Но головная машина тормознула.
Из задней двери с демонстративной ленцой выбрались двое подростков с автоматами. Переднее стекло медленно опустилось. Из теплого салона на свободу вырвалась мелодия популярной песенки про последний бой Сахалинской десантной бригады.
– Ты кто? – равнодушно поинтересовался хмурый высокий юноша на переднем сиденье.
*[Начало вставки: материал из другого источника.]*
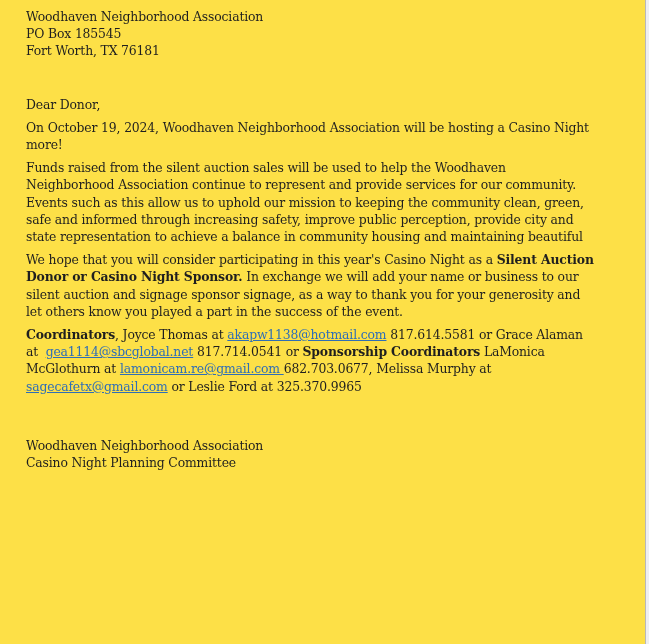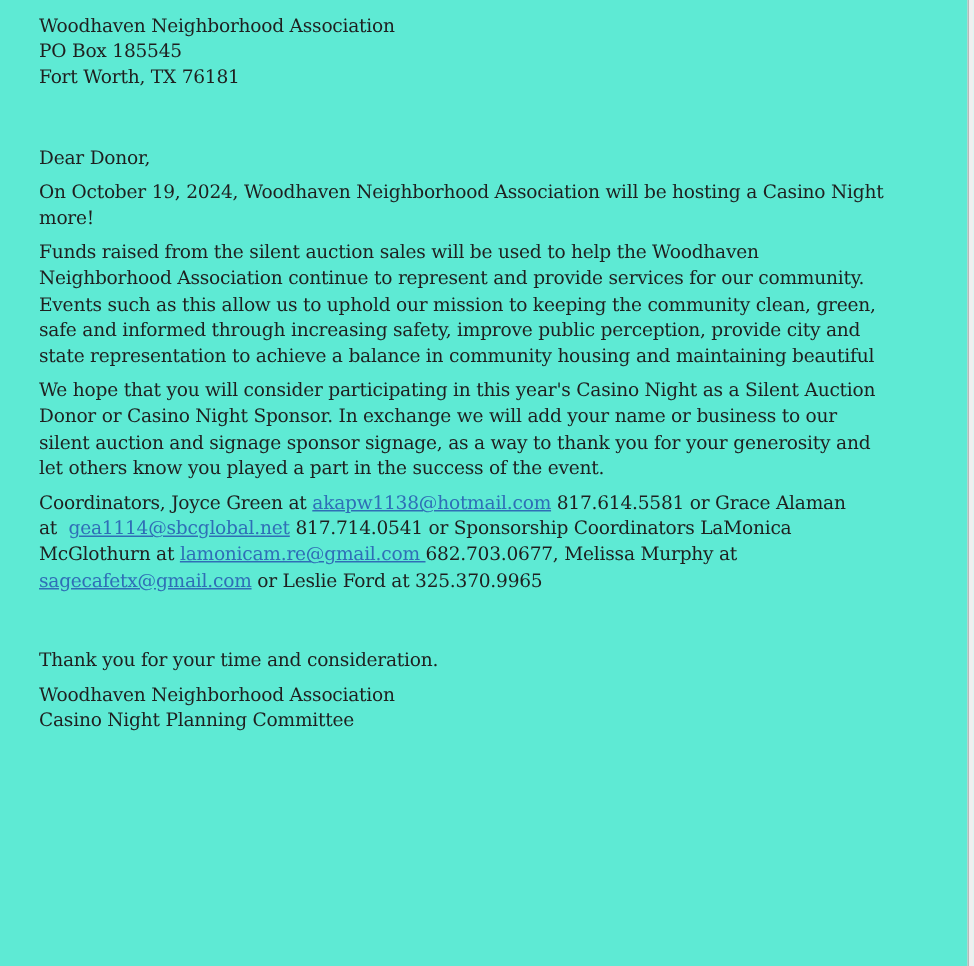--- a/index.html
+++ b/index.html
@@ -21,7 +21,7 @@
       top: 0;
       width: 645px;
       height: 644px;
-      background: #5eead4;
+      background: #fde047;
     }
     .page-edge {
       position: absolute;

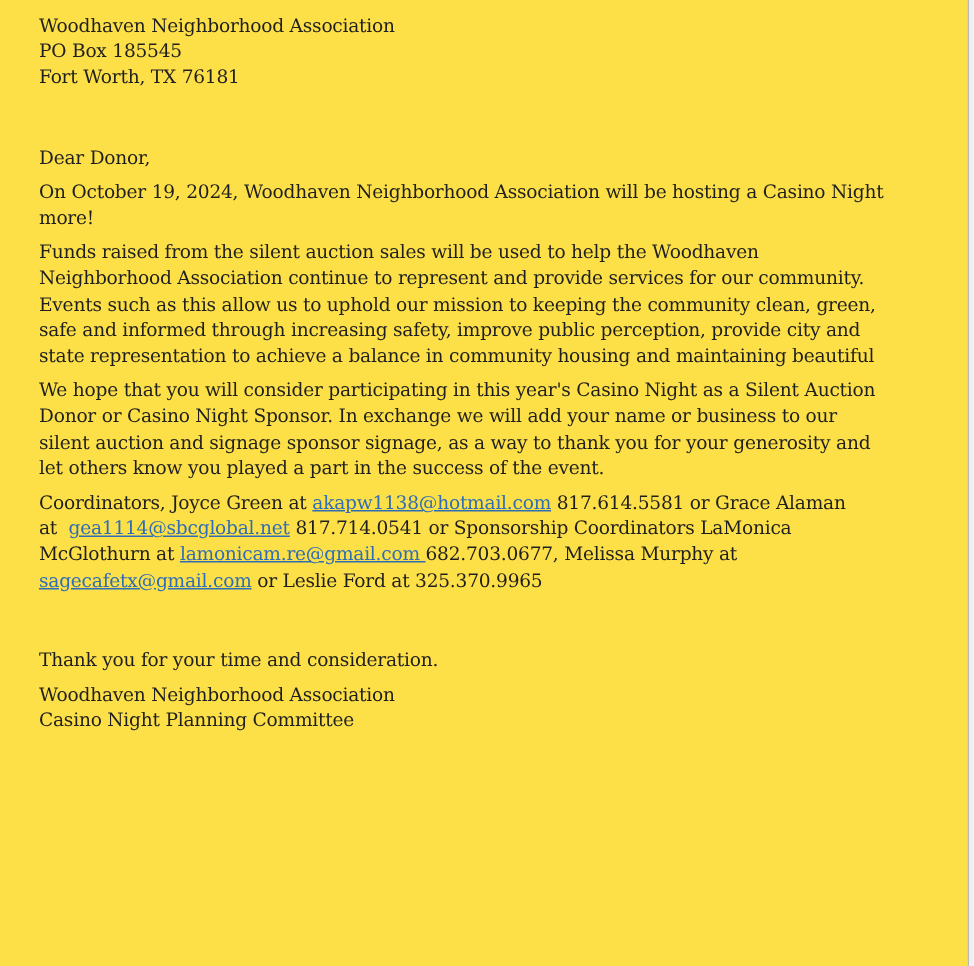--- a/index.html
+++ b/index.html
@@ -54,7 +54,7 @@
     .gap-small { height: 6px; }
     .gap-para { height: 6px; }
     .gap-large { height: 36px; }
-    b { font-weight: normal; }
+    b { font-weight: bold; }
     a.link {
       color: #2f6eb6;
       text-decoration: underline;

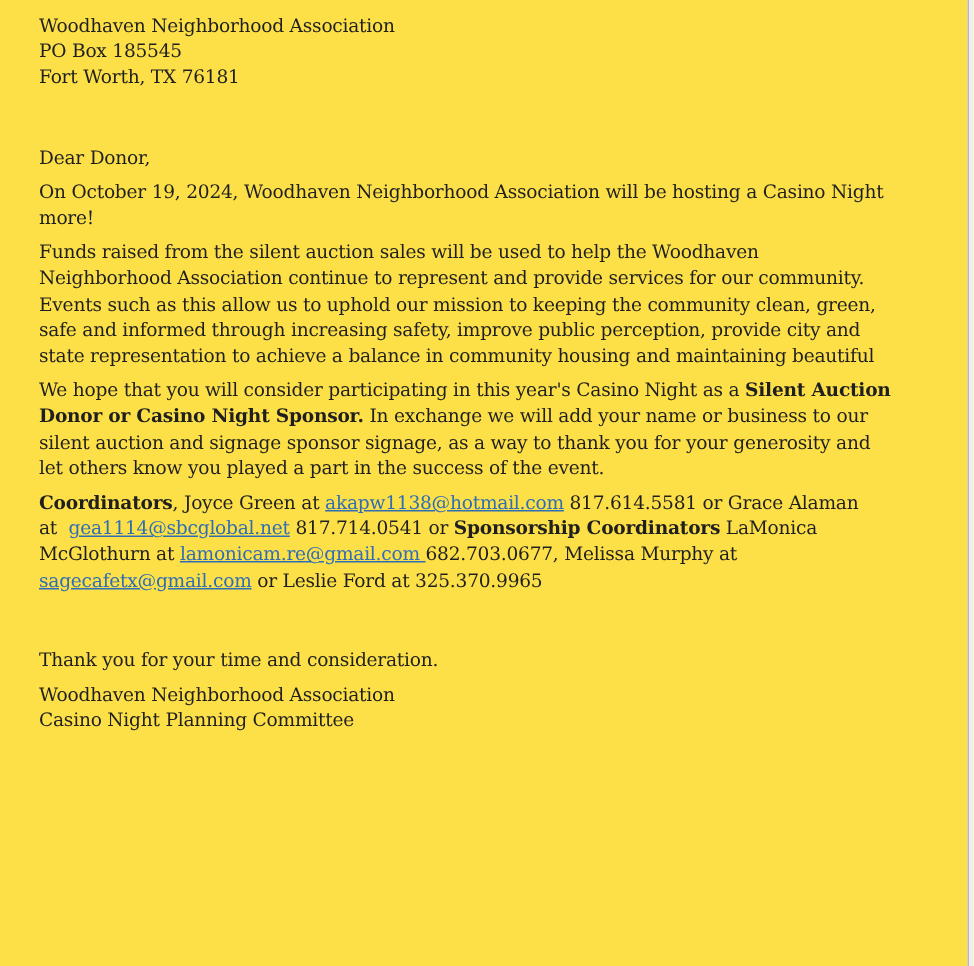--- a/index.html
+++ b/index.html
@@ -107,7 +107,7 @@
     <div class="gap-para"></div>
 
     <div class="block">
-      <span class="line"><b>Coordinators</b><span>, Joyce Green at </span><a class="link">akapw1138@hotmail.com</a><span> 817.614.5581 or Grace Alaman</span></span>
+      <span class="line"><b>Coordinators</b><span>, Joyce Thomas at </span><a class="link">akapw1138@hotmail.com</a><span> 817.614.5581 or Grace Alaman</span></span>
       <span class="line"><span style="white-space:pre">at  </span><a class="link">gea1114@sbcglobal.net</a><span> 817.714.0541 or </span><b>Sponsorship Coordinators</b><span> LaMonica</span></span>
       <span class="line"><span>McGlothurn at </span><a class="link">lamonicam.re@gmail.com </a><span>682.703.0677, Melissa Murphy at</span></span>
       <span class="line"><a class="link">sagecafetx@gmail.com</a><span> or Leslie Ford at 325.370.9965</span></span>

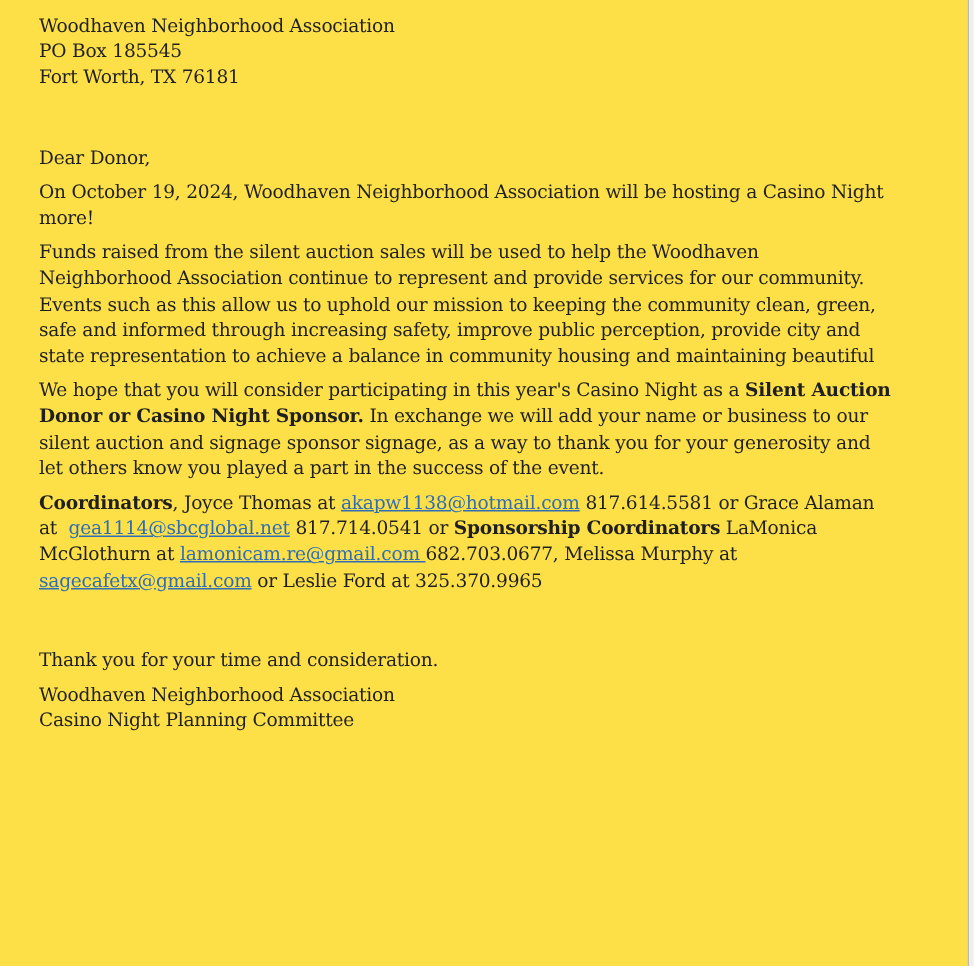--- a/index.html
+++ b/index.html
@@ -115,9 +115,6 @@
 
     <div class="gap-large"></div>
 
-    <div class="block">
-      <span class="line">Thank you for your time and consideration.</span>
-    </div>
 
     <div class="gap-small"></div>
 

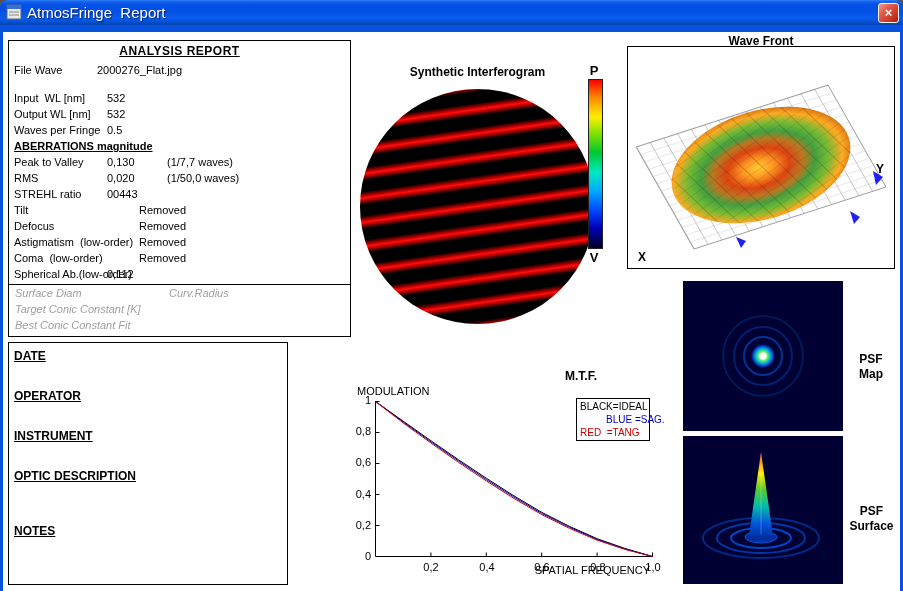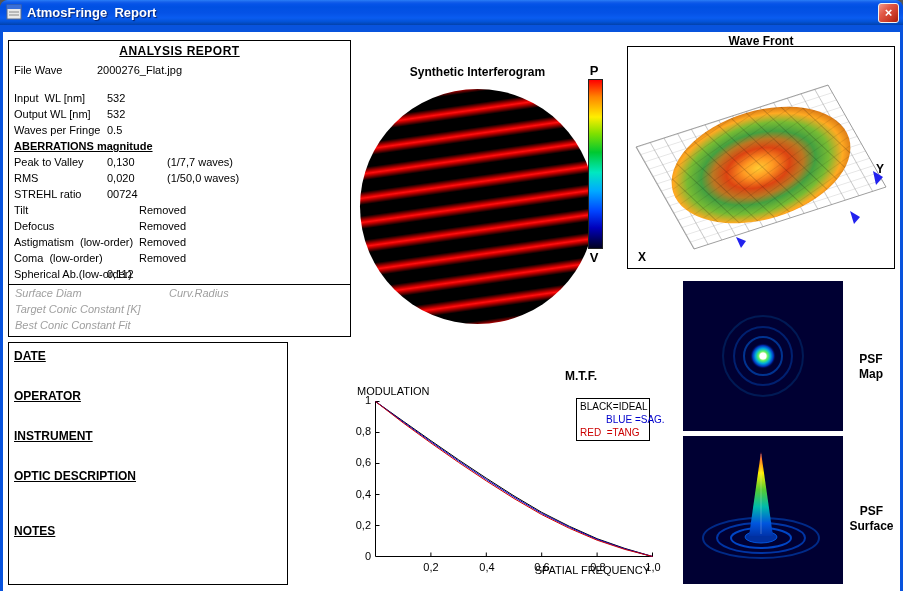--- a/index.html
+++ b/index.html
@@ -17,7 +17,7 @@
   .appicon { position:absolute; left:6px; top:4px; width:16px; height:16px; }
   .wtitle {
     position:absolute; left:27px; top:0; height:25px; line-height:25px;
-    color:#fff; font-weight:bold; font-size:13px; text-shadow:1px 1px 1px rgba(0,0,40,.65);
+    color:#fff; font-weight:normal; font-size:15px; text-shadow:1px 1px 1px rgba(0,0,40,.65);
     white-space:pre;
   }
   .closebtn {

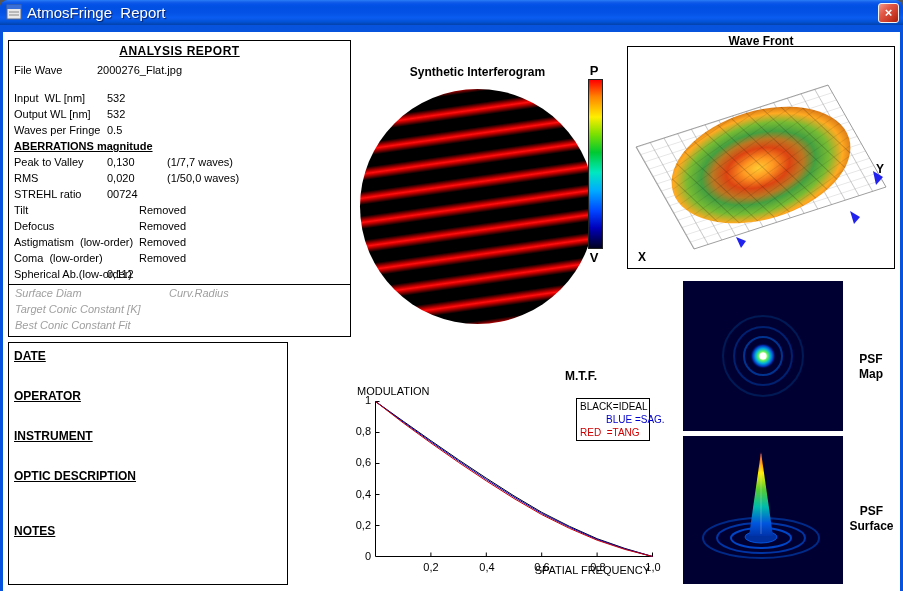--- a/index.html
+++ b/index.html
@@ -139,7 +139,7 @@
       </div>
       <div class="row">
         <span class="lbl">STREHL ratio</span>
-        <span class="val">00724</span>
+        <span class="val">00443</span>
       </div>
       <div class="row">
         <span class="lbl">Tilt</span>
– Прохожий, – ответил Шестаков, стараясь выдержать максимально нейтральный тон. – Просто прохожий. Иду мимо.
– Баклан ты, а не прохожий!
Подростки с автоматами демонстративно заржали.
– Забросьте его в кузов к Хохломе, на базе разберемся, откуда в наших краях объявилась эта птица морская, – скомандовал «хмурый».
Перед носом Шестакова мелькнуло вороненое дуло автомата, потом кто-то брызнул ему в глаза чем-то шипящим. Боль и темнота накрыли одновременно. Шестаков дернулся и понял, что летит в пустоту, где боли уже почти нет…
А потом боль пришла опять. И вместе с ней пришли голоса. Громкие, неприятные.
– Очухался, баклан?
Шестаков приоткрыл распухший глаз и попытался пошевелить руками. У него получилось. Ноги ему скрутили липкой лентой, а руки оставили свободными.
– Можно мне воды? – попросил Шестаков, поморщившись.
– Человек слаб, – с явной укоризной произнес молодой парень в черном берете с малиновой треугольной нашивкой.
– Болт, дай ему воды, – скомандовал кто-то женским голосом. И в ту же секунду на Шестакова обрушился ледяной водопад. Он едва успел зажмуриться.